[Dataset excerpts — start]

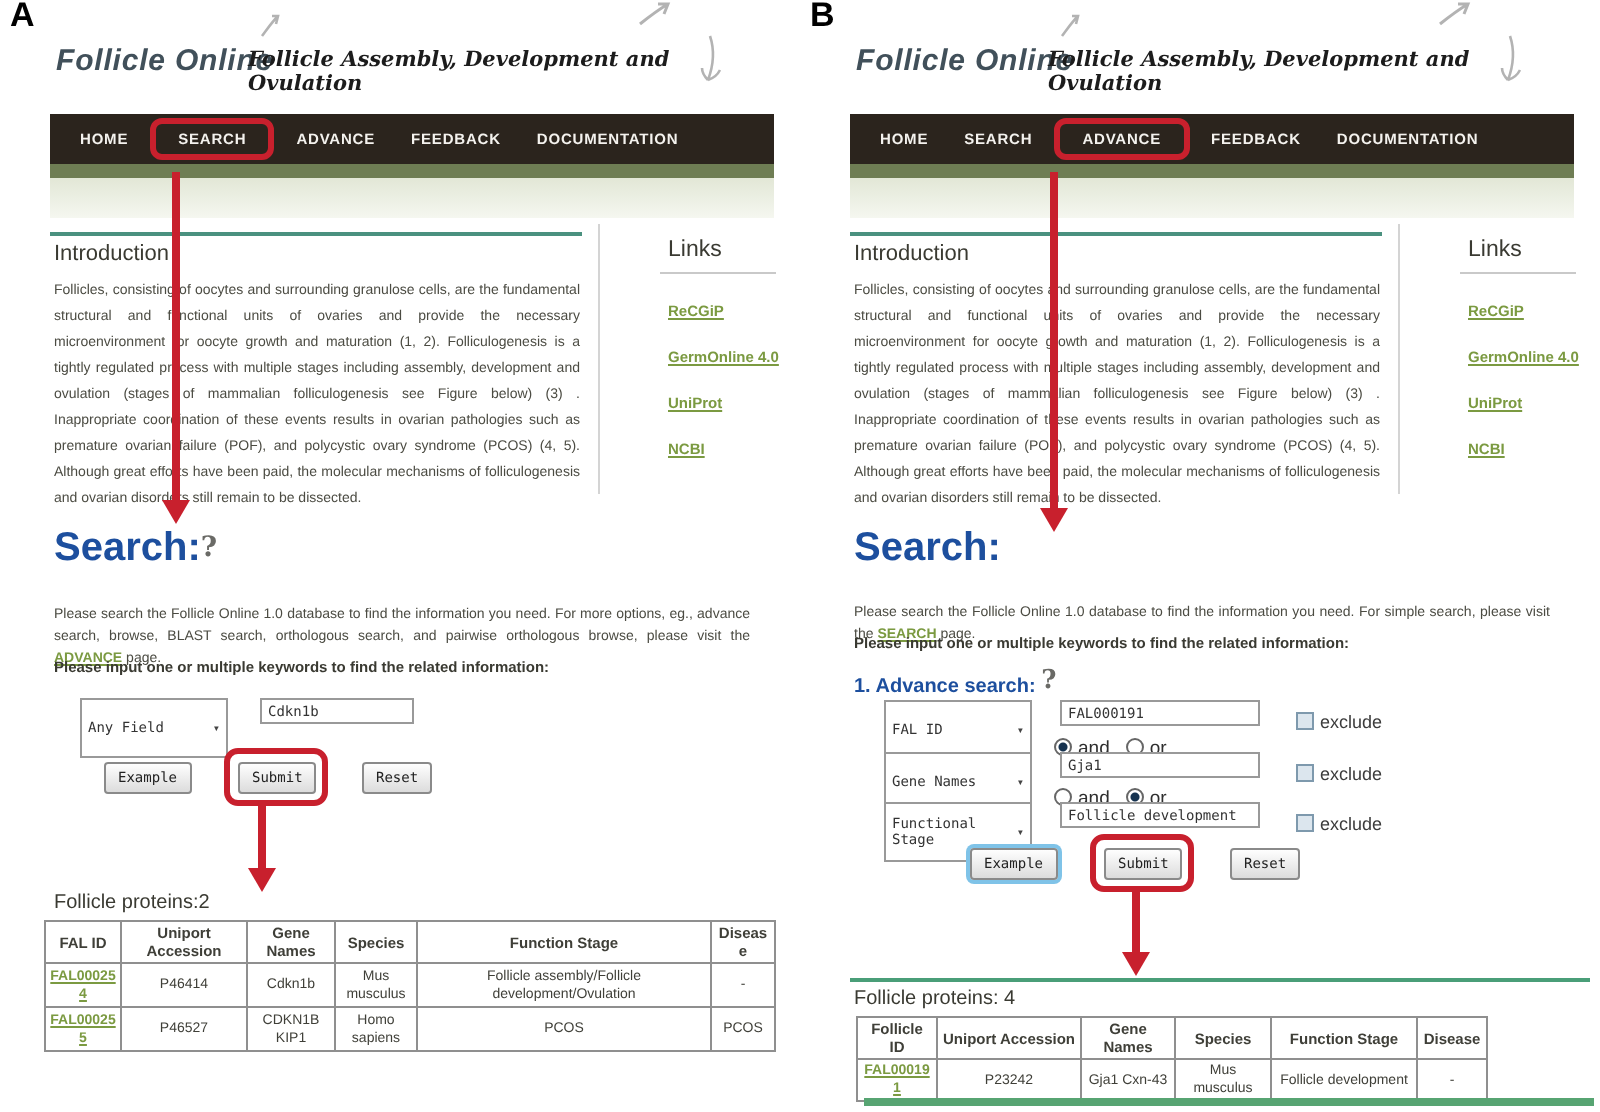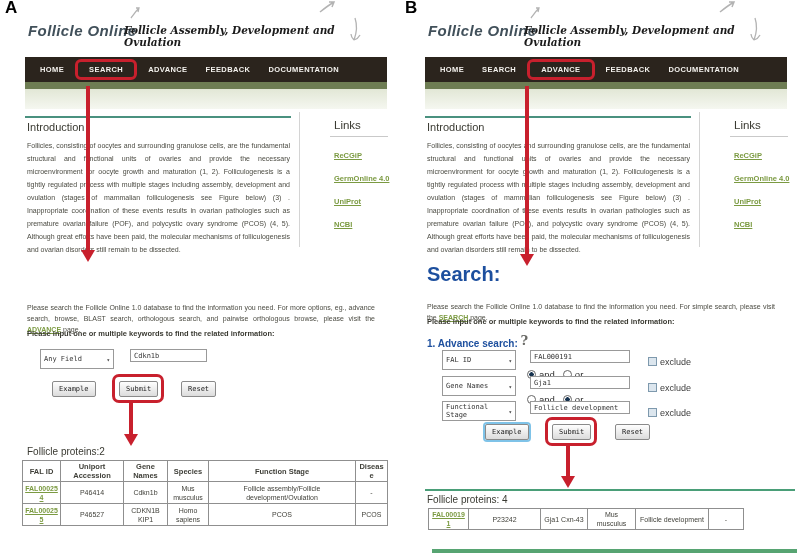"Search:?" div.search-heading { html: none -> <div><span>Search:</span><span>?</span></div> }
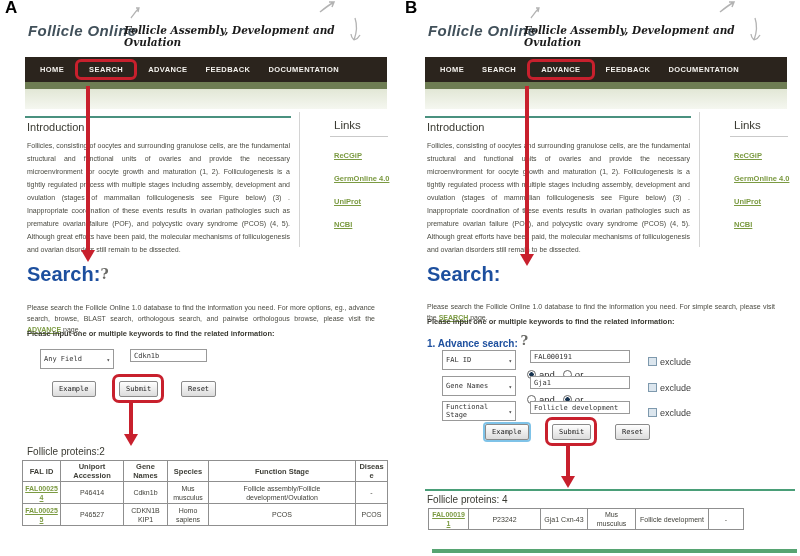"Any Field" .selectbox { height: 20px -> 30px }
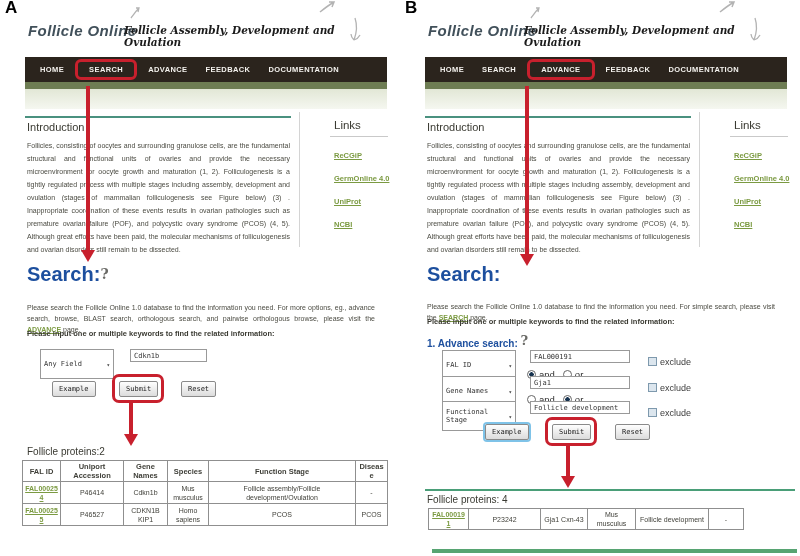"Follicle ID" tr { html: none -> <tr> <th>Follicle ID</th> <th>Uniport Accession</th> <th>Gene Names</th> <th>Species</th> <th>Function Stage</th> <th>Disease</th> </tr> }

[Dataset excerpts — finish]
[Dataset excerpts — start]

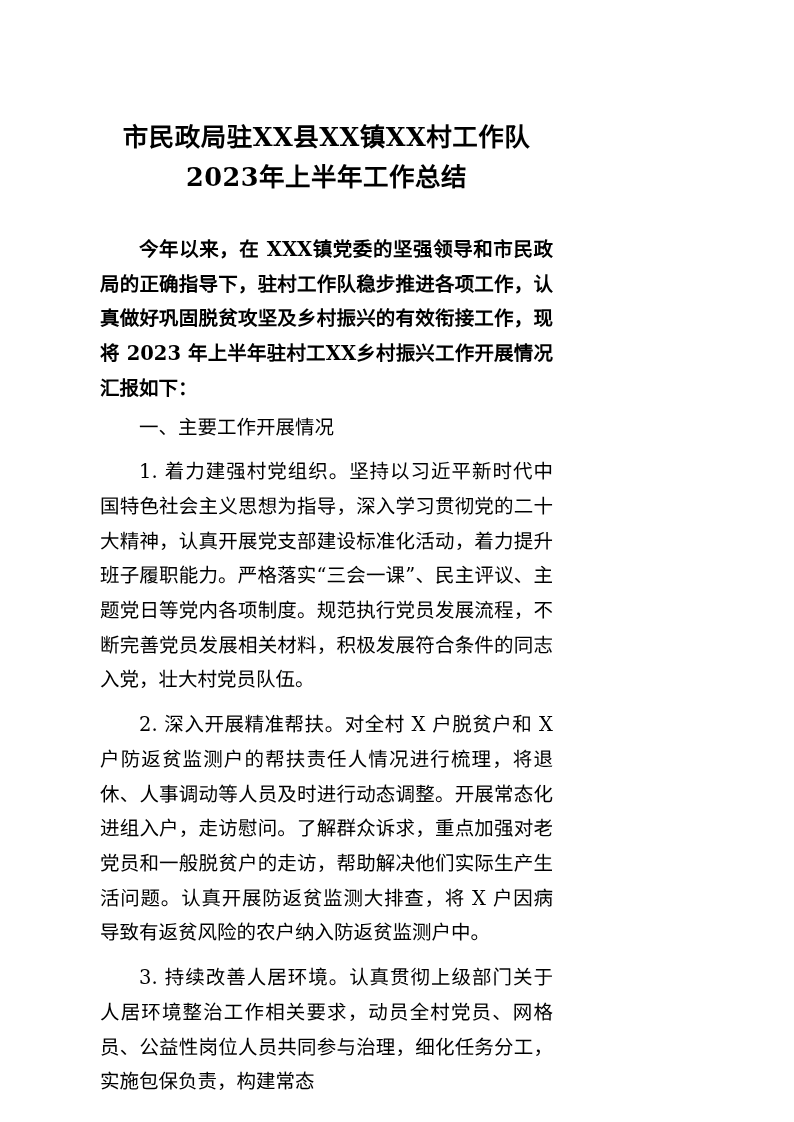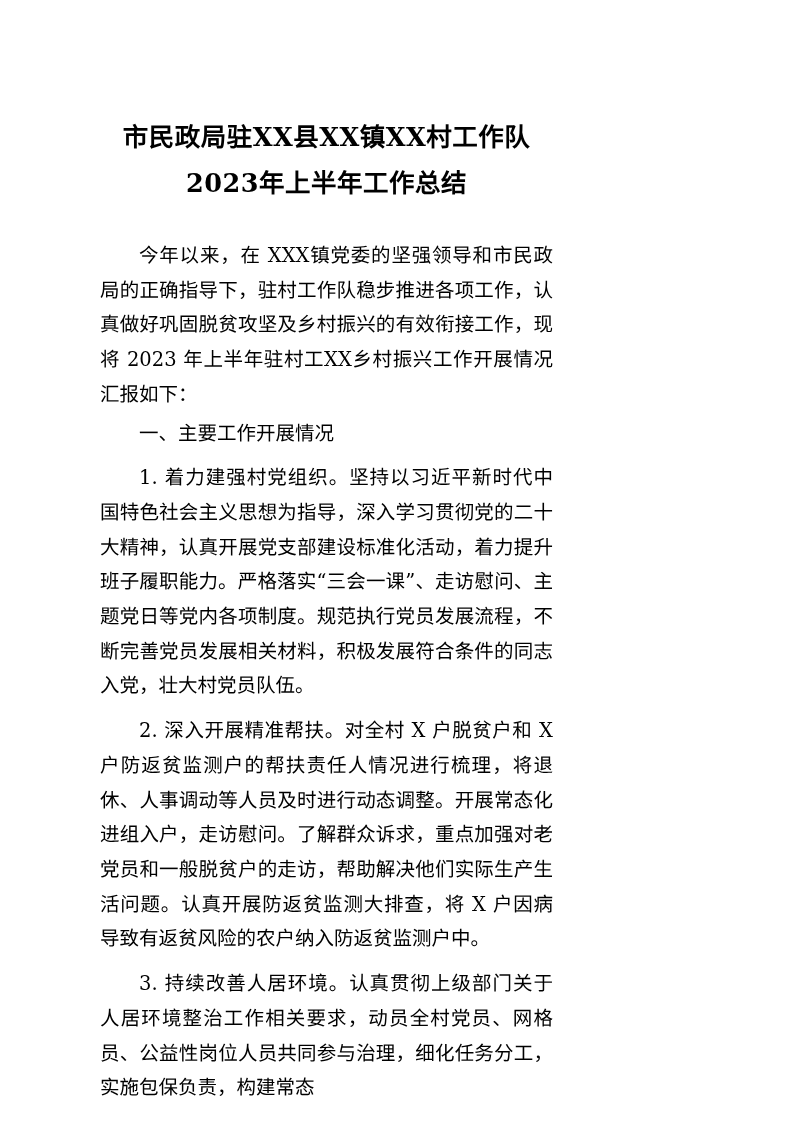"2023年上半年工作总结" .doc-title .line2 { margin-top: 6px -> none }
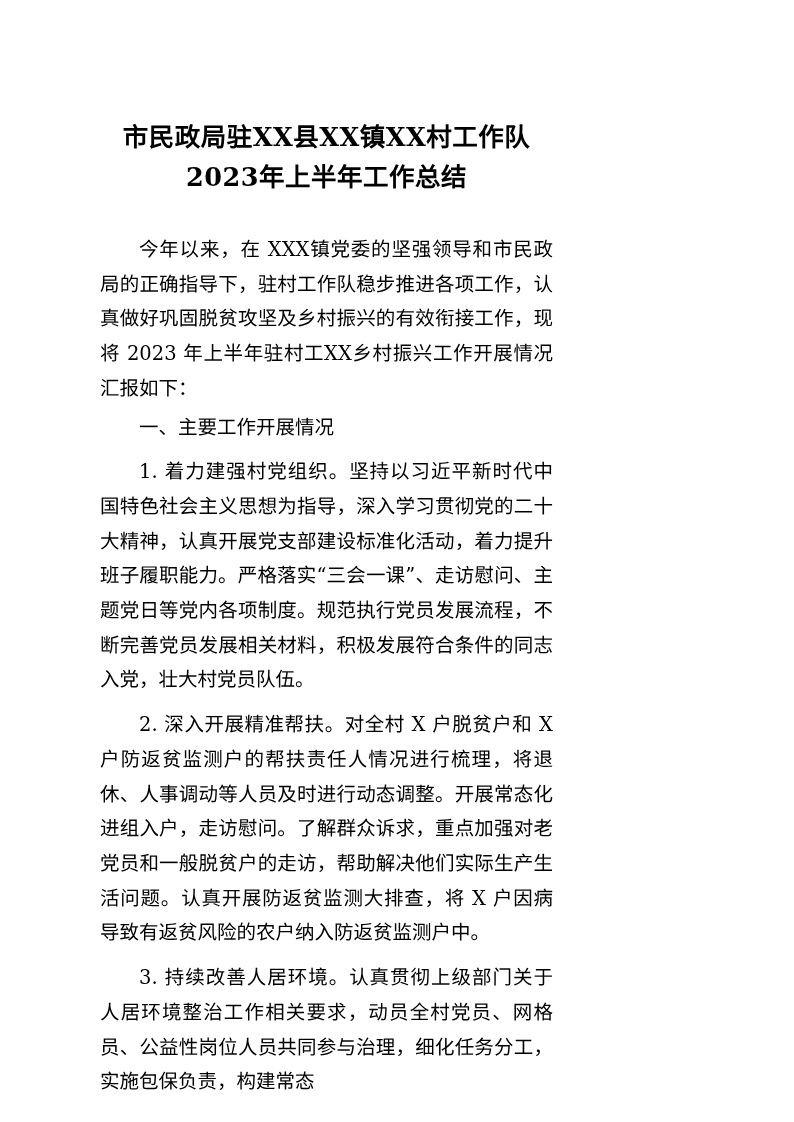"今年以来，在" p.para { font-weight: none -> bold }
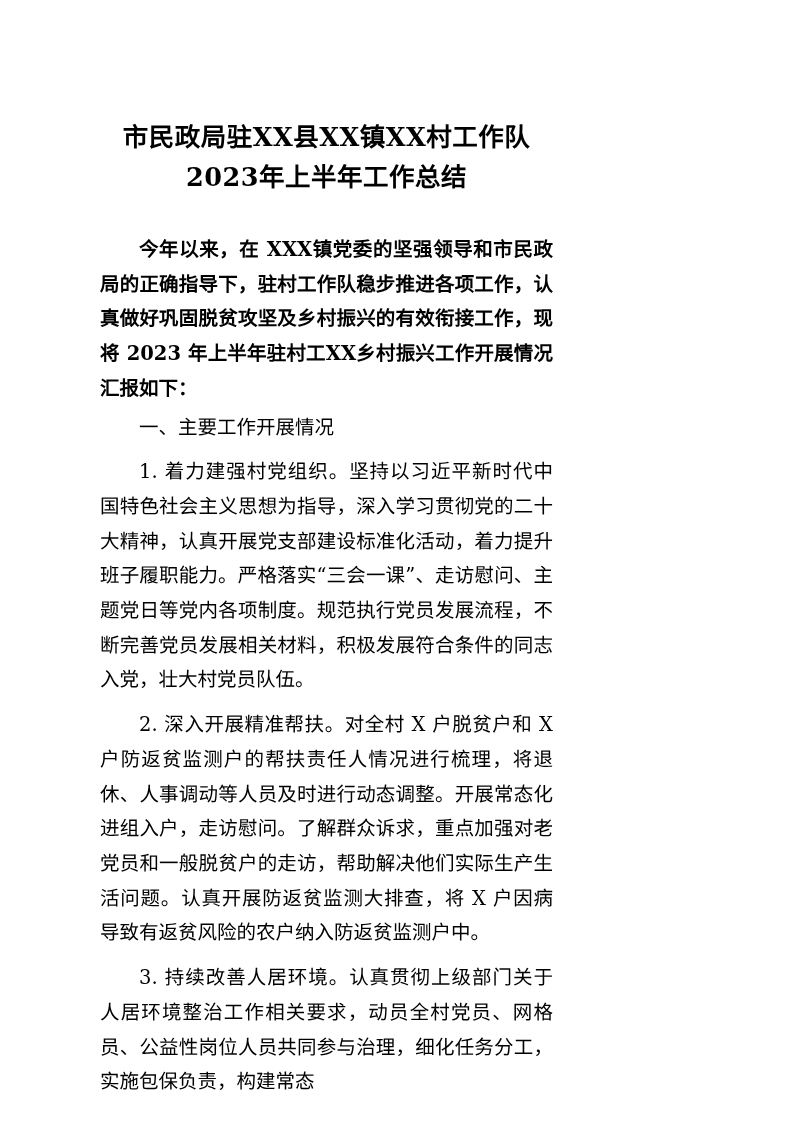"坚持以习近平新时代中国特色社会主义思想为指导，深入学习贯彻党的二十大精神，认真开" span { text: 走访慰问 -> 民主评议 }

[Dataset excerpts — finish]

**Prompt:** Nothing but the lines from the one with "none -> <div><span>Search:</span><span>?</span></div>" to the one with "none -> <tr>" above, both included, should be transcribed, exactly and without pictures.

**Exercise solution:**
"Search:?" div.search-heading { html: none -> <div><span>Search:</span><span>?</span></div> }
"Any Field" .selectbox { height: 20px -> 30px }
"Follicle ID" tr { html: none -> <tr> <th>Follicle ID</th> <th>Uniport Accession</th> <th>Gene Names</th> <th>Species</th> <th>Function Stage</th> <th>Disease</th> </tr> }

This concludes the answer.